TASK DIRECTIONS:
Output the data below exactly, without images.

━━━━━ SUPPLIED RECORDS ━━━━━

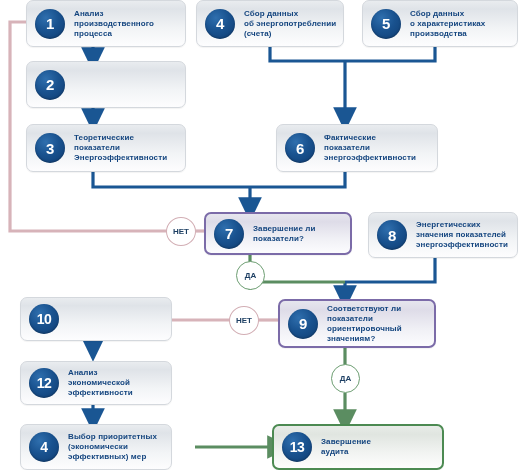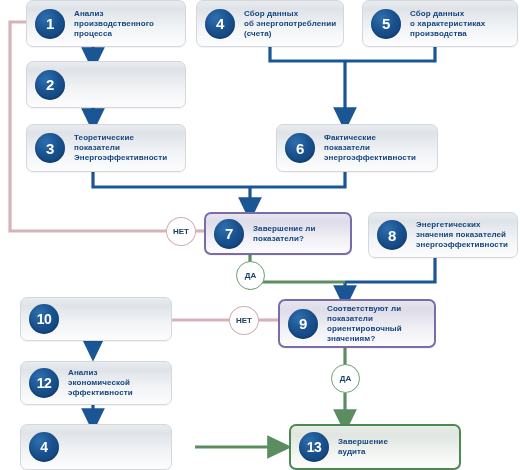--- a/index.html
+++ b/index.html
@@ -210,6 +210,9 @@
 
   <div class="node" style="left:20px; top:424px; width:152px; height:46px;">
     <div class="badge two-digit">4</div>
+    <div class="ntext">Выбор приоритетных
+(экономически
+эффективных) мер</div>
   </div>
 
   <div class="node terminal" style="left:289px; top:424px; width:172px; height:46px;">

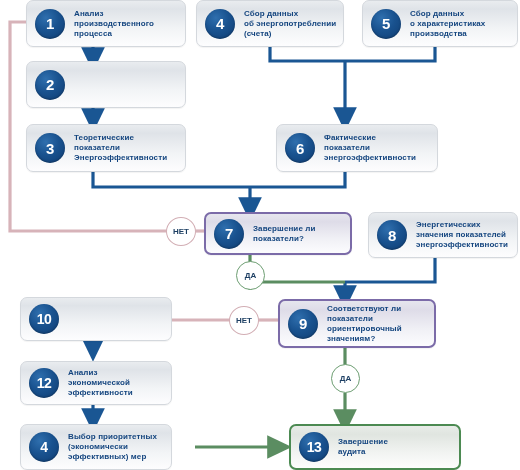--- a/index.html
+++ b/index.html
@@ -215,7 +215,7 @@
 эффективных) мер</div>
   </div>
 
-  <div class="node terminal" style="left:289px; top:424px; width:172px; height:46px;">
+  <div class="node terminal" style="left:272px; top:424px; width:172px; height:46px;">
     <div class="badge two-digit">13</div>
     <div class="ntext">Завершение
 аудита</div>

━━━━━

RESPONSE TO THE TASK:
--- a/index.html
+++ b/index.html
@@ -210,6 +210,9 @@
 
   <div class="node" style="left:20px; top:424px; width:152px; height:46px;">
     <div class="badge two-digit">4</div>
+    <div class="ntext">Выбор приоритетных
+(экономически
+эффективных) мер</div>
   </div>
 
   <div class="node terminal" style="left:289px; top:424px; width:172px; height:46px;">

--- a/index.html
+++ b/index.html
@@ -215,7 +215,7 @@
 эффективных) мер</div>
   </div>
 
-  <div class="node terminal" style="left:289px; top:424px; width:172px; height:46px;">
+  <div class="node terminal" style="left:272px; top:424px; width:172px; height:46px;">
     <div class="badge two-digit">13</div>
     <div class="ntext">Завершение
 аудита</div>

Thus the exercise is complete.